Quantas vezes, caros Irmãos e Irmãs, ouvimos falar da "Comunhão dos Santos"? Comunhão significa união íntima, que é muito mais do que um simples contacto e comunicação: no campo sobrenatural, ela exprime a união íntima que subsiste com aqueles que, pela posse da graça santificante, são membros vivos da Igreja, e a título todo especial, com aqueles que, pela posse da sua glória, são já "bem-aventurados" na Igreja assim chamada triunfante. A esta realidade da "Comunhão dos Santos" o carácter da presente Solenidade e a circunstância do Ano Jubilar devem abrir-nos. Devemos, portanto, agradecer aos Santos, não tanto como indivíduos dignos, sim, de admiração, mas para nós muito distantes e quase inatingíveis na sua altura, mas como irmãos que estão perto de nós e querem ajudar-nos no nosso peregrinar terreno. Como eles, vivendo junto do trono de Deus, ao lado do Cordeiro redentor, agora participam em plenitude nos frutos da Redenção, deste modo são capazes de nos abrir de modo singular o acesso a tais "recursos" sobrenaturais. Aquela "comunhão" existente entre todos os que pertencem a Cristo, torna-se no caso dos Santos um vínculo ainda mais estreito e para nós, peregrinos aqui na terra, particularmente fecundo: torna-se intercessão, isto é, ajuda nas necessidades, defesa dos perigos, amparo no realizar o bem. Acompanhados e como que escoltados por esta multidão imensa de Irmãos maiores, nós devemos com renovada confiança aproximar-nos do trono onde está o Cordeiro imaculado, para fazermos nossos e — diria quase — "personalizarmos" os frutos da Redenção, que Ele completou com a sua morte e ressurreição.

4. Hoje os Santos, amanhã os Mortos. Com sábio intuito pedagógico a Igreja tem e conserva cronologicamente unidas estas duas comemorações, porque, embora preocupada da sorte dos homens nesta terra, ela não pode absolutamente não aceitar ou descurar a dimensão ultraterrena deles. Por isto, assim como nos fez meditar a respeito dos Santos, agora nos convida também a recordar com devoto pensamento os nossos Irmãos defuntos. Direi mais: aquela série de conceitos, que até aqui explanei no contexto da "Comunhão dos Santos", pode e deve ser referida — como convém — aos defuntos, pois também entre nós e eles vigora aquele vínculo de união. E se, ao seguir o exemplo dos Santos, eu quis reafirmar o nosso comum dever de haurir os inexauríveis "recursos" da Redenção de Cristo, nós desejamos também, hoje e de modo especial amanhã, que todos os frutos desta nossa participação sirvam às almas dos Fiéis defuntos.

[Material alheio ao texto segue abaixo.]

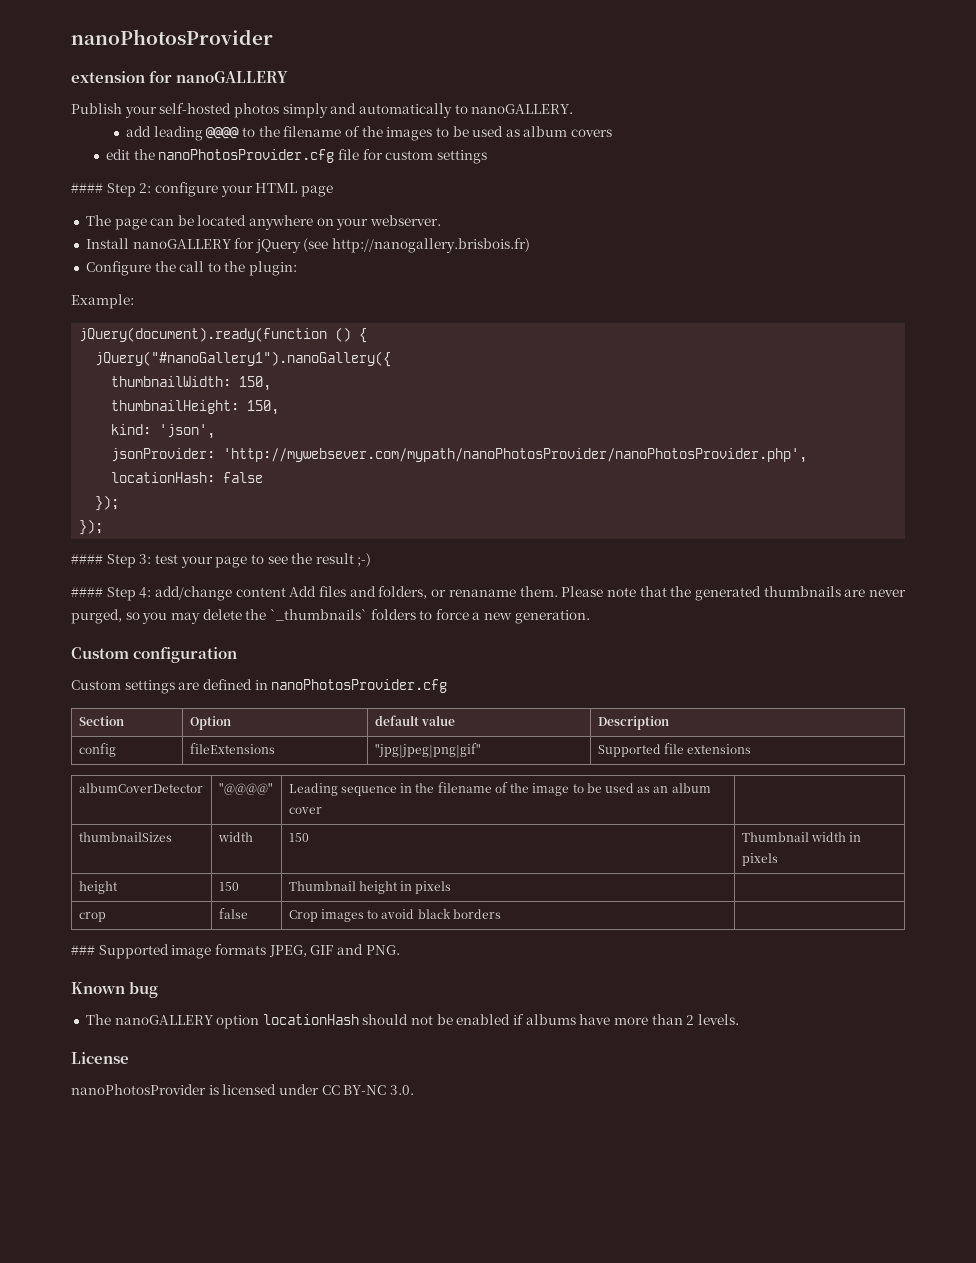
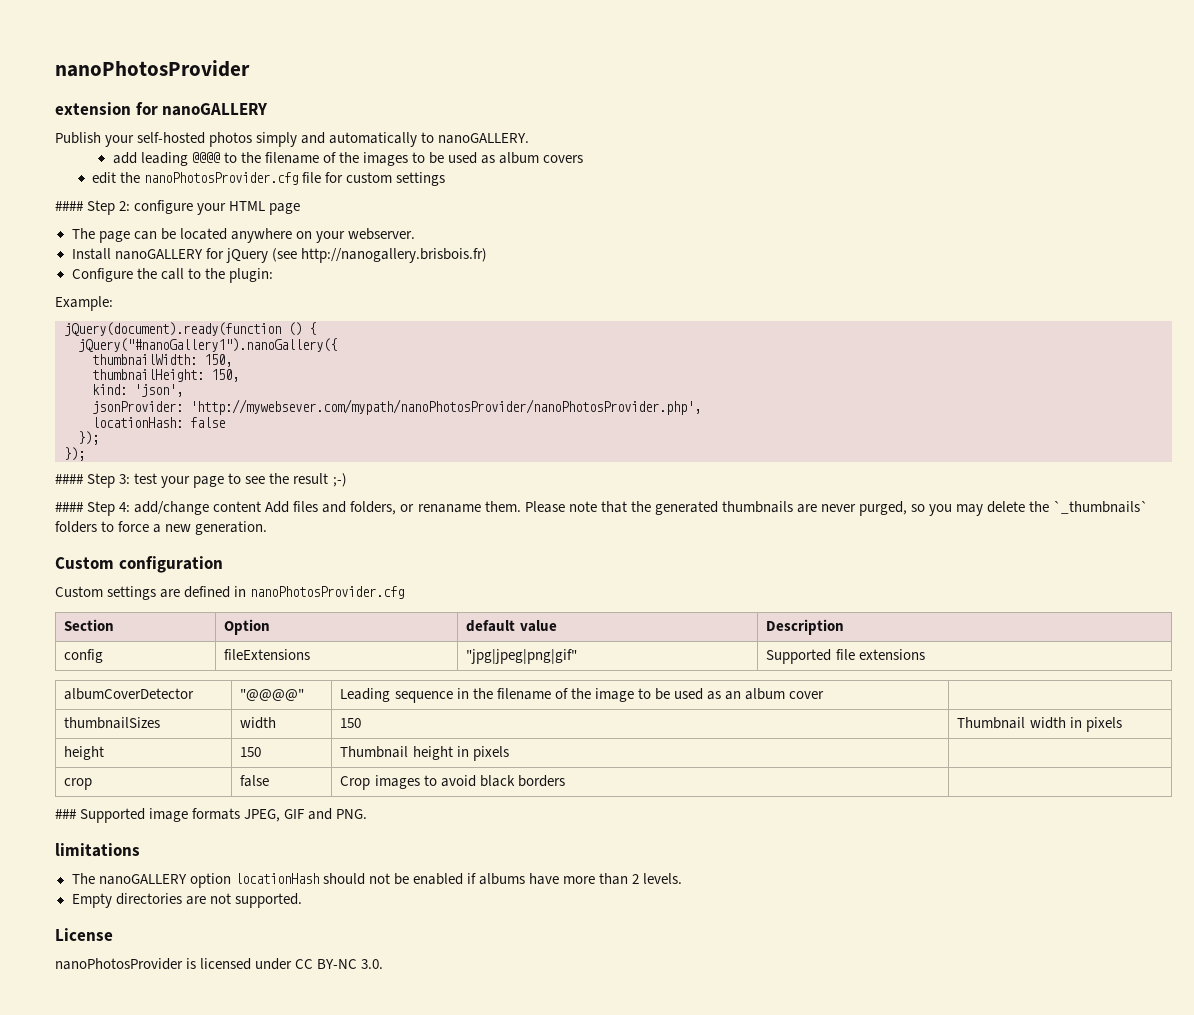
- Known bug
+ limitations
+ Empty directories are not supported.

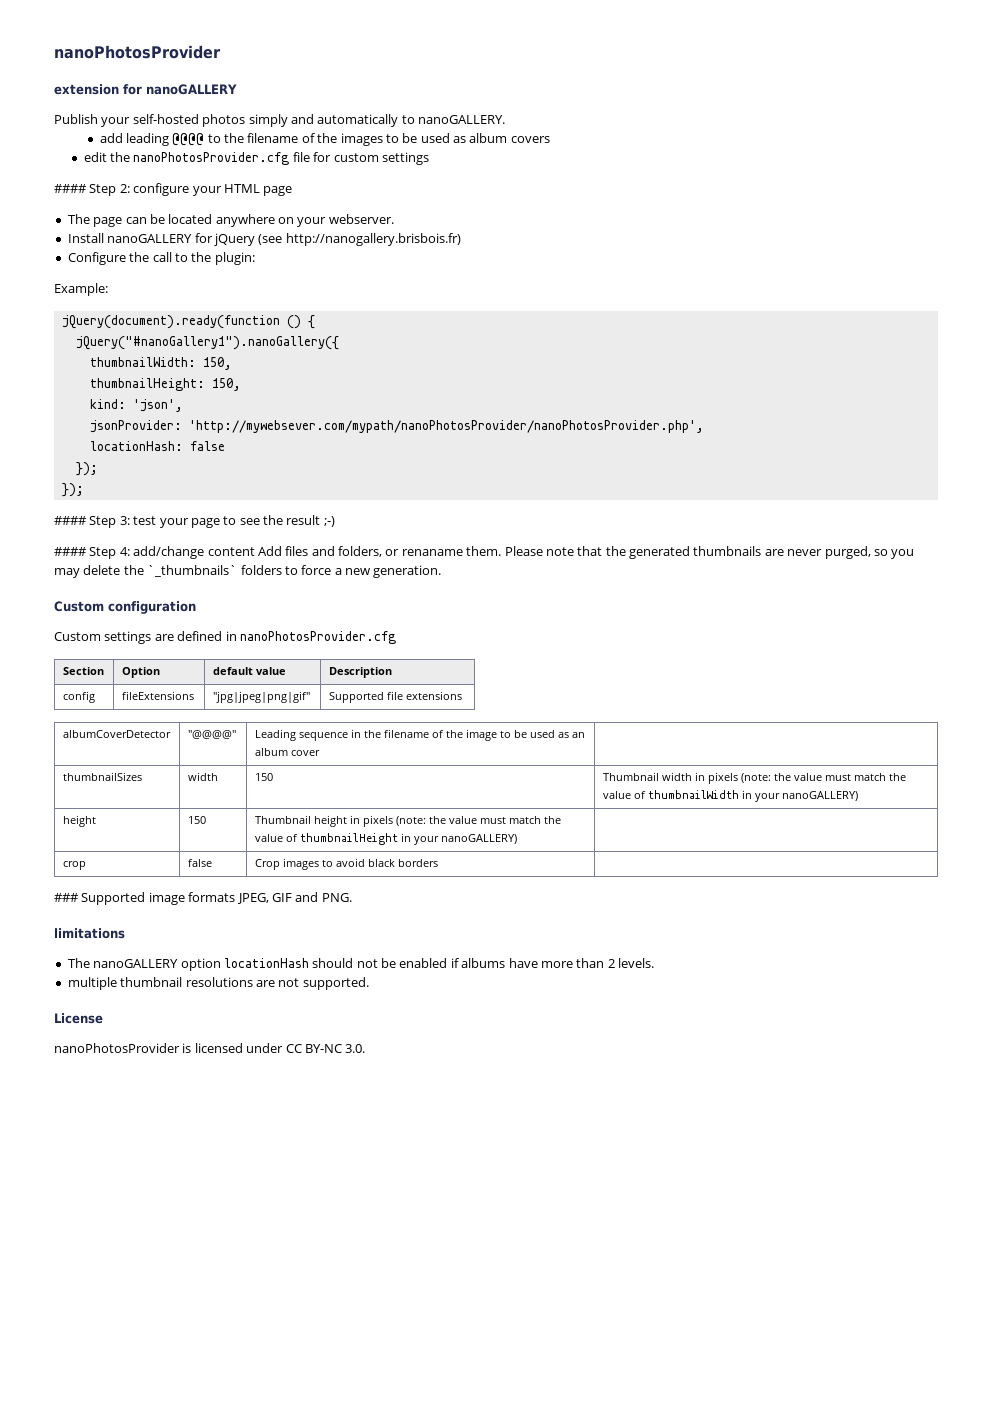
- thumbnailSizes | width | 150 | Thumbnail width in pixels
+ thumbnailSizes | width | 150 | Thumbnail width in pixels (note: the value must match the value of thumbnailWidth in your nanoGALLERY)
- height | 150 | Thumbnail height in pixels |
+ height | 150 | Thumbnail height in pixels (note: the value must match the value of thumbnailHeight in your nanoGALLERY) |
- Empty directories are not supported.
+ multiple thumbnail resolutions are not supported.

Bem sabeis como durante este Ano é concedida uma especial Indulgência jubilar que — do mesmo modo que as outras Indulgências — pode sempre ser aplicada aos defuntos à maneira de sufrágio. Isto eu quis explicitamente reafirmar na Bula de proclamação do Ano Santo (cf. Carta Aperite Portas, 11), e isto desejo agora recomendar-vos calorosamente, ao indicar-vos um concreto e precioso acto de caridade para com os defuntos, que ao mesmo tempo é exercício e nova prova da "Comunhão dos Santos".

Que seria, de facto, o dia dos Mortos, se faltasse — entre as várias homenagens também humanamente tão apreciáveis e comoventes — esta perfumada flor espiritual que é a oração de sufrágio? Ao lado dos actos tradicionais de devoção por eles eu vos indico, em particular, o dom da Indulgência.

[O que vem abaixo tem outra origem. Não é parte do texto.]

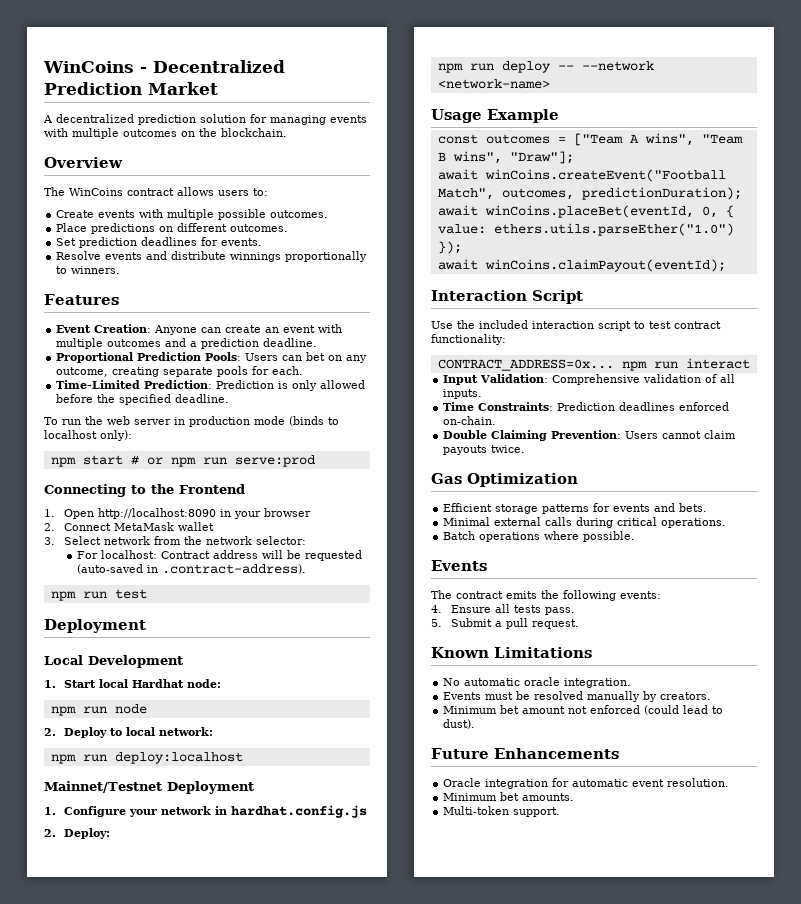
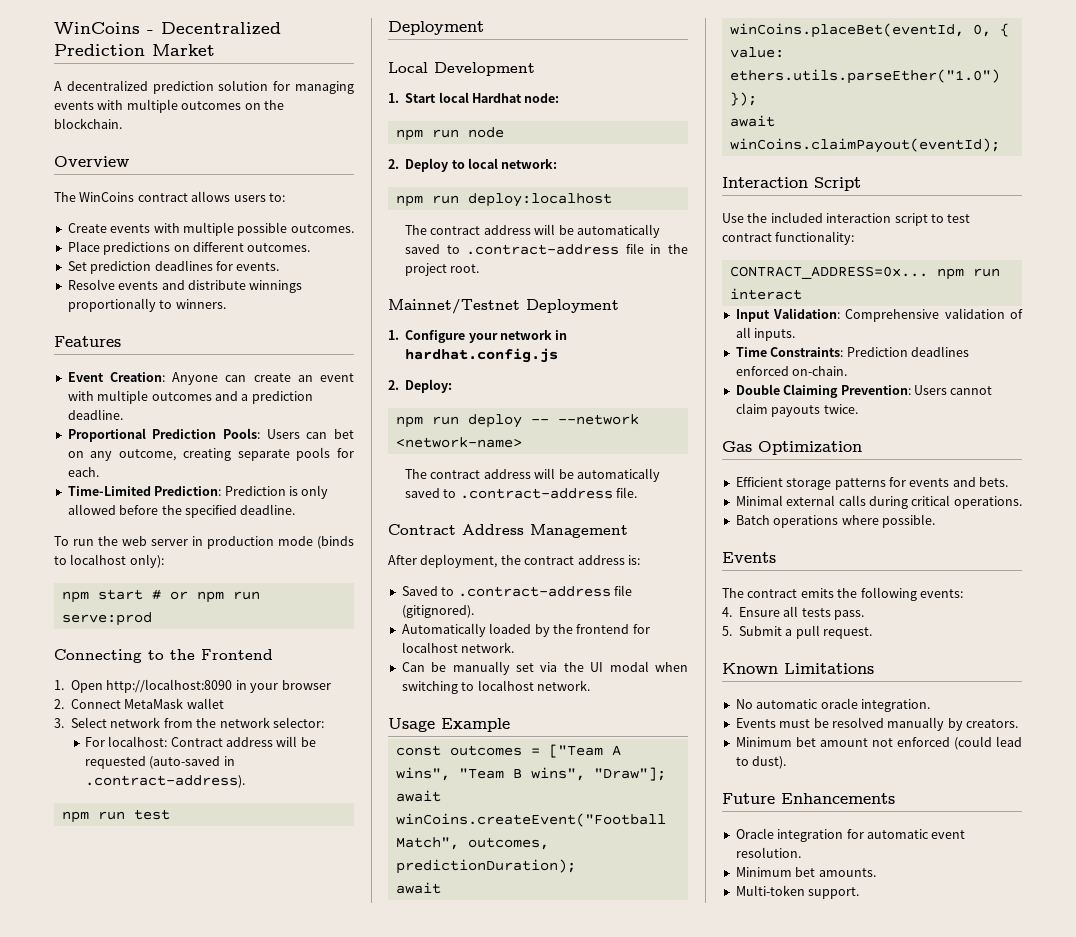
+ The contract address will be automatically saved to .contract-address file in the project root.
+ The contract address will be automatically saved to .contract-address file.
+ Contract Address Management
+ After deployment, the contract address is:
+ Saved to .contract-address file (gitignored).
+ Automatically loaded by the frontend for localhost network.
+ Can be manually set via the UI modal when switching to localhost network.

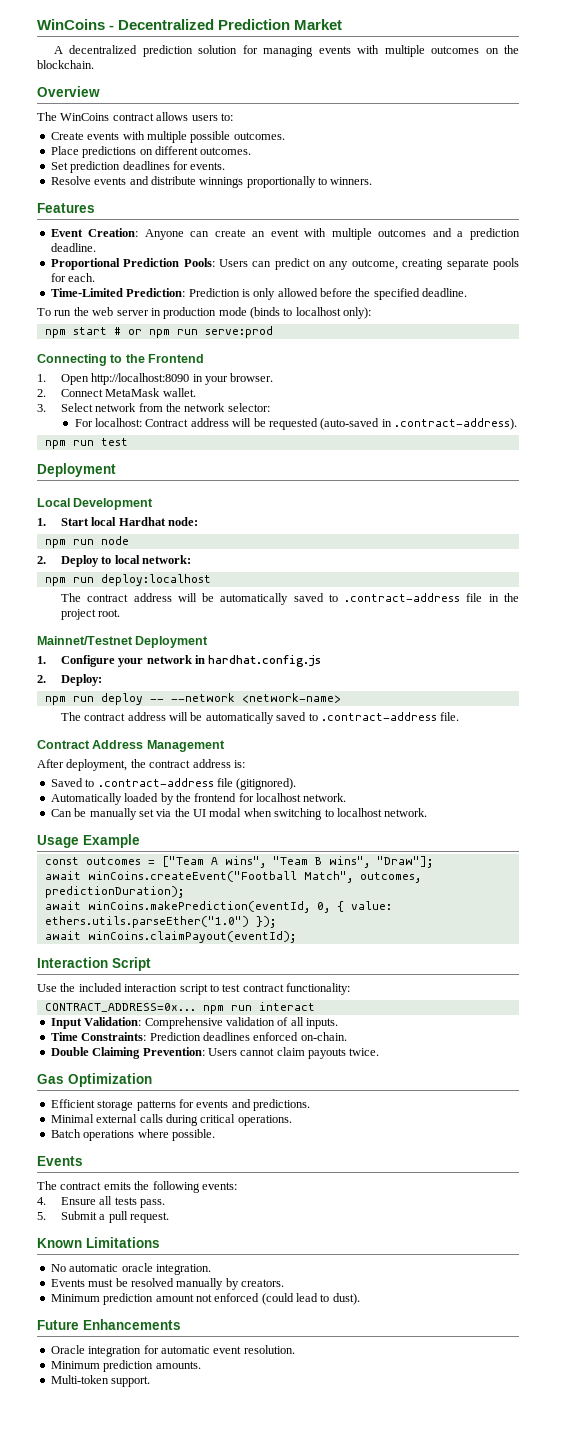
- Proportional Prediction Pools: Users can bet on any outcome, creating separate pools for each.
+ Proportional Prediction Pools: Users can predict on any outcome, creating separate pools for each.
- 1. Open http://localhost:8090 in your browser
+ 1. Open http://localhost:8090 in your browser.
- 2. Connect MetaMask wallet
+ 2. Connect MetaMask wallet.
- await winCoins.placeBet(eventId, 0, { value: ethers.utils.parseEther("1.0") });
+ await winCoins.makePrediction(eventId, 0, { value: ethers.utils.parseEther("1.0") });
- Efficient storage patterns for events and bets.
+ Efficient storage patterns for events and predictions.
- Minimum bet amount not enforced (could lead to dust).
+ Minimum prediction amount not enforced (could lead to dust).
- Minimum bet amounts.
+ Minimum prediction amounts.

Eis, ao aproximar-se a hora das Vésperas deste dia solene, a visão dos Santos e dos Bem-aventurados do Céu e com ela o convite litúrgico "a alegrarmo-nos no Senhor" combinam-se com a recordação precisa e sentida dos nossos caros defuntos. Uma vez mais nós todos somos interiormente chamados a fazer uma síntese entre pensamentos e sentimentos diversos: as alegrias e as dores podem e devem harmonizar-se na superior e tranquilizadora serenidade da esperança cristã. E sabemos que esta é esperança que não decepciona (cf. Rom. 5, 5).